* Exercise objective
Without the pictures, return each record as it appears.

-------- The data --------

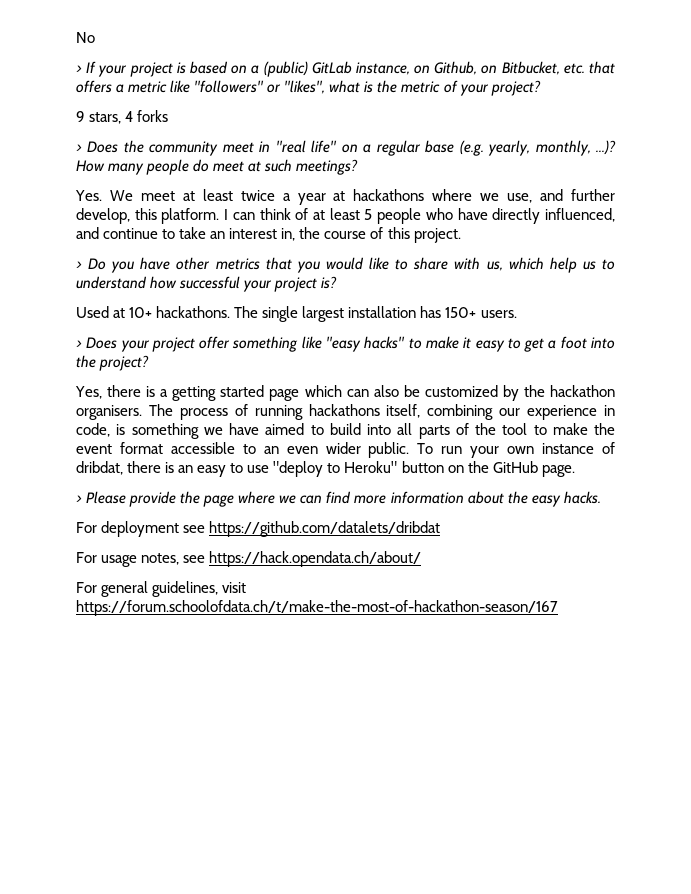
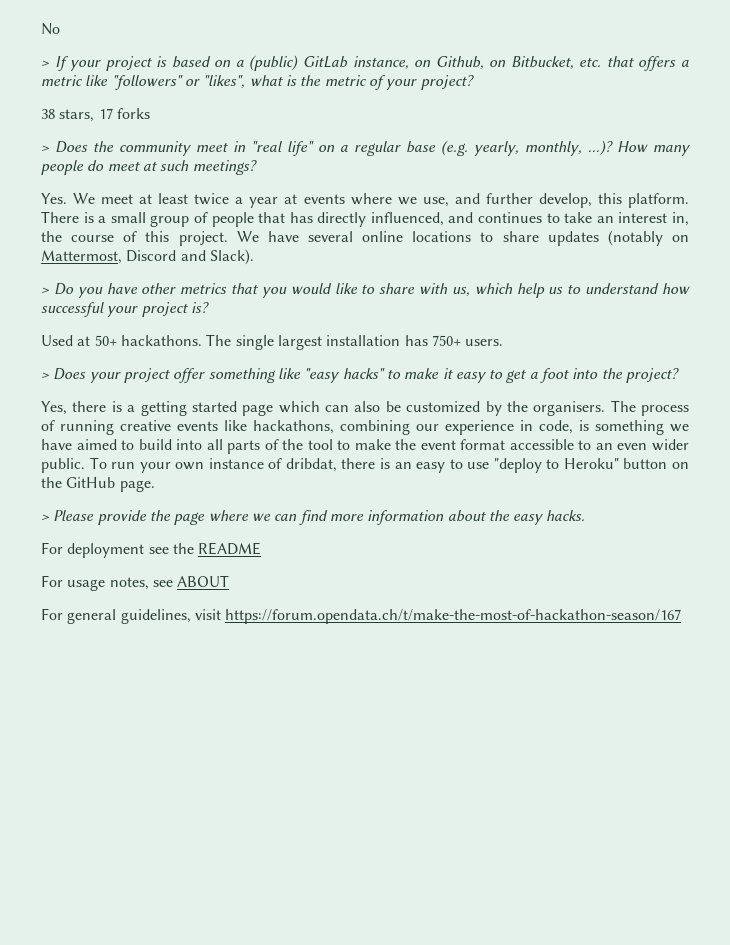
[76,111,134,124] 9 stars, 4 -> [41,108,113,122] 38 stars, 17
[353,189,425,201] hackathons -> [303,194,345,204] events
[224,208,488,224] I can think of at least 5 people who have -> [41,211,313,227] There is a small group of people that has
[103,228,159,239] continue -> [478,212,543,223] continues
(461, 235) none -> [236,230,689,246] [41,249,254,265] We have several online locations to share updates (notably on Mattermost, Discord and Slack).
[129,307,153,318] 10+ -> [94,335,117,346] 50+
[445,307,477,318] 150+ -> [431,335,461,346] 750+
[550,385,615,397] hackathon -> (528, 406) none
[308,404,421,418] hackathons itself, -> [120,420,334,434] creative events like hackathons,
[209,521,441,537] https://github.com/datalets/dribdat -> [172,542,262,555] the README
[209,551,422,567] https://hack.opendata.ch/about/ -> [177,575,230,587] ABOUT
[76,600,558,616] https://forum.schoolofdata.ch/t/make-the-most-of-hackathon-season/167 -> [225,609,682,624] https://forum.opendata.ch/t/make-the-most-of-hackathon-season/167

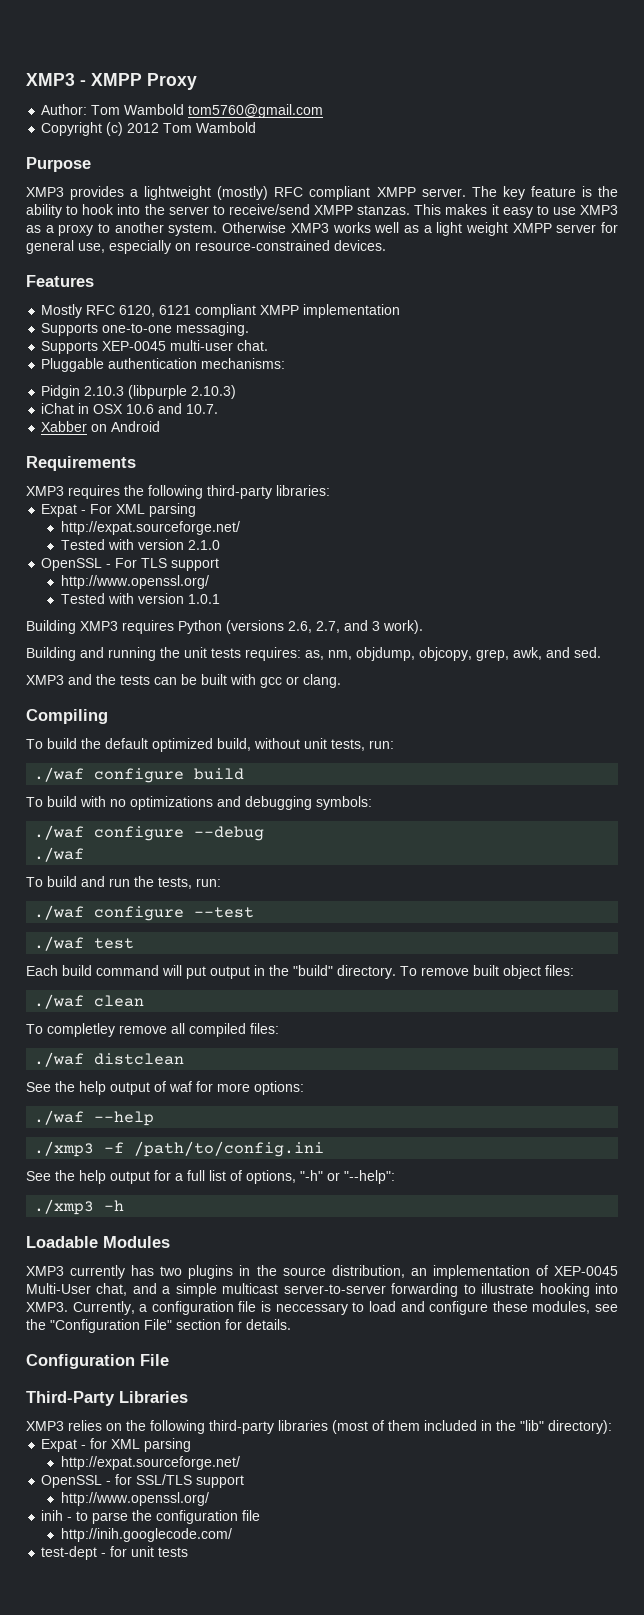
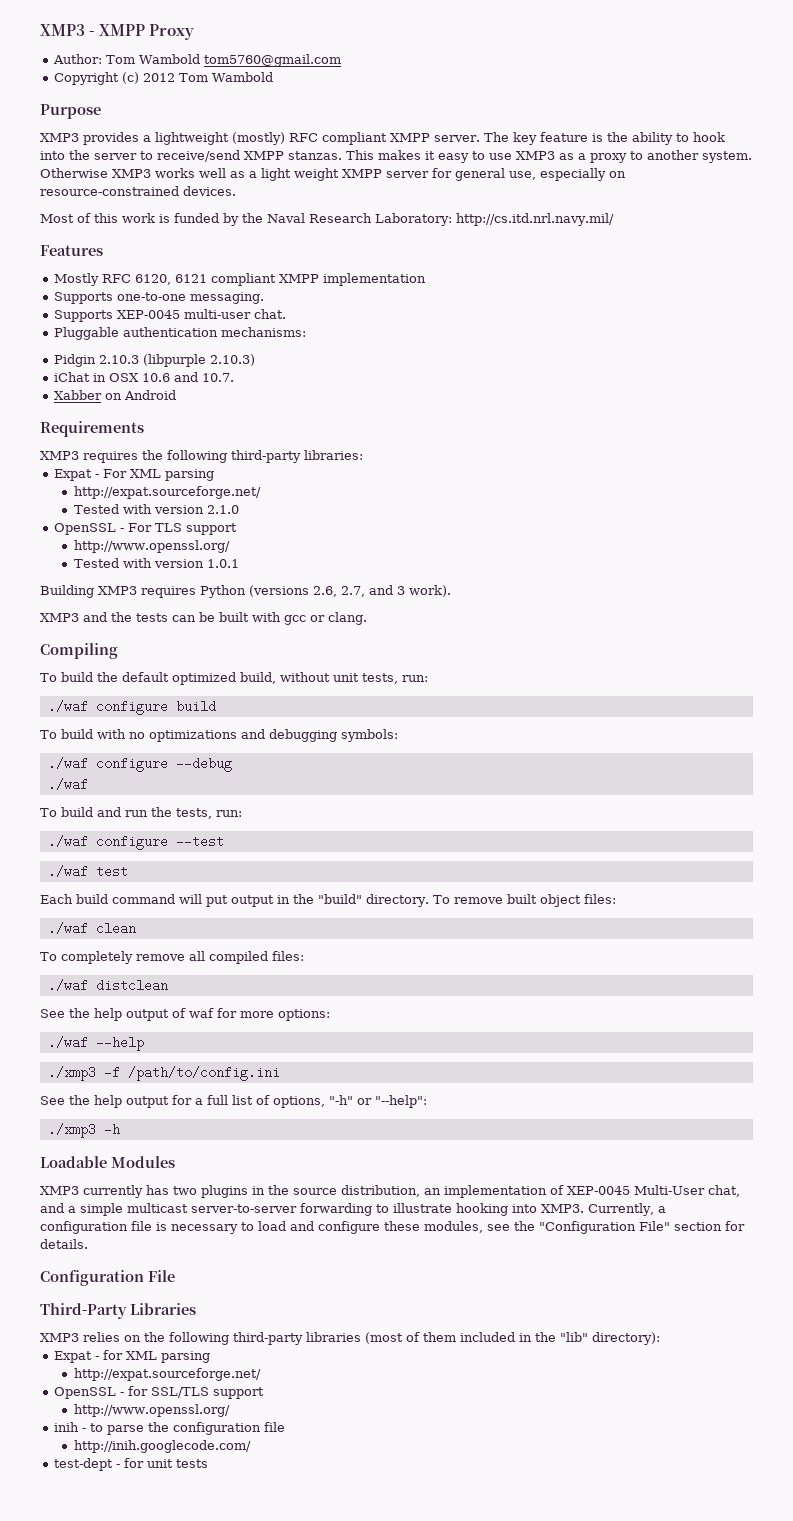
(386, 245) none -> [40,213,614,226] // Most of this work is funded by the Naval Research Laboratory: http://cs.itd.nrl.navy.mil/
[26,647,601,661] // Building and running the unit tests requires: as, nm, objdump, objcopy, grep, awk, and sed. -> (451, 591) none
[47,1023,115,1037] completley -> [60,951,133,964] completely
[275,1303,348,1315] neccessary -> [171,1224,238,1234] necessary

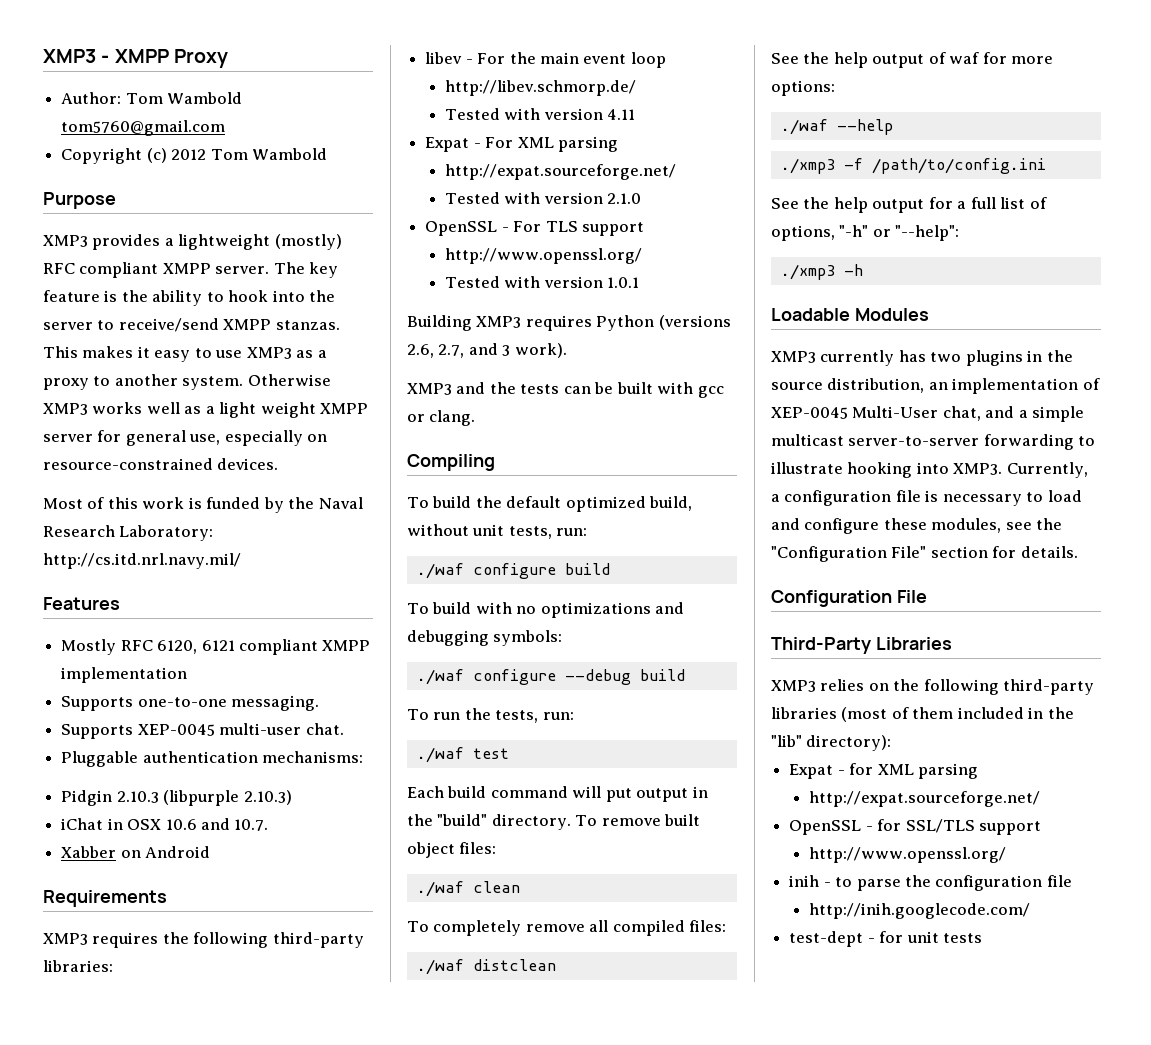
(363, 455) none -> [425,52,666,68] [445,80,637,96] [445,108,636,120] // libev - For the main event loop // http://libev.schmorp.de/ // Tested with version 4.11
[47,778,88,791] [40,807,121,817] // ./waf // To build and -> [639,669,685,681] [407,709,429,720] build // To
[47,835,224,850] // ./waf configure --test -> (574, 716) none

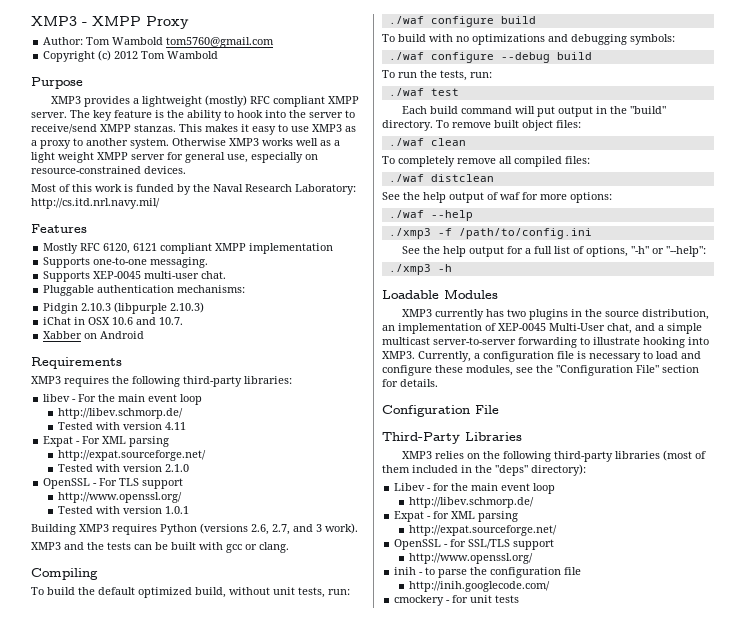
[771,735,802,747] "lib" -> [495,465,528,476] "deps"
(892, 743) none -> [394,483,556,494] [408,497,534,508] // Libev - for the main event loop // http://libev.schmorp.de/
[789,931,864,947] test-dept -> [394,595,445,606] cmockery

--------

* Expected answer
[76,111,134,124] 9 stars, 4 -> [41,108,113,122] 38 stars, 17
[353,189,425,201] hackathons -> [303,194,345,204] events
[224,208,488,224] I can think of at least 5 people who have -> [41,211,313,227] There is a small group of people that has
[103,228,159,239] continue -> [478,212,543,223] continues
(461, 235) none -> [236,230,689,246] [41,249,254,265] We have several online locations to share updates (notably on Mattermost, Discord and Slack).
[129,307,153,318] 10+ -> [94,335,117,346] 50+
[445,307,477,318] 150+ -> [431,335,461,346] 750+
[550,385,615,397] hackathon -> (528, 406) none
[308,404,421,418] hackathons itself, -> [120,420,334,434] creative events like hackathons,
[209,521,441,537] https://github.com/datalets/dribdat -> [172,542,262,555] the README
[209,551,422,567] https://hack.opendata.ch/about/ -> [177,575,230,587] ABOUT
[76,600,558,616] https://forum.schoolofdata.ch/t/make-the-most-of-hackathon-season/167 -> [225,609,682,624] https://forum.opendata.ch/t/make-the-most-of-hackathon-season/167

(386, 245) none -> [40,213,614,226] // Most of this work is funded by the Naval Research Laboratory: http://cs.itd.nrl.navy.mil/
[26,647,601,661] // Building and running the unit tests requires: as, nm, objdump, objcopy, grep, awk, and sed. -> (451, 591) none
[47,1023,115,1037] completley -> [60,951,133,964] completely
[275,1303,348,1315] neccessary -> [171,1224,238,1234] necessary

(363, 455) none -> [425,52,666,68] [445,80,637,96] [445,108,636,120] // libev - For the main event loop // http://libev.schmorp.de/ // Tested with version 4.11
[47,778,88,791] [40,807,121,817] // ./waf // To build and -> [639,669,685,681] [407,709,429,720] build // To
[47,835,224,850] // ./waf configure --test -> (574, 716) none

[771,735,802,747] "lib" -> [495,465,528,476] "deps"
(892, 743) none -> [394,483,556,494] [408,497,534,508] // Libev - for the main event loop // http://libev.schmorp.de/
[789,931,864,947] test-dept -> [394,595,445,606] cmockery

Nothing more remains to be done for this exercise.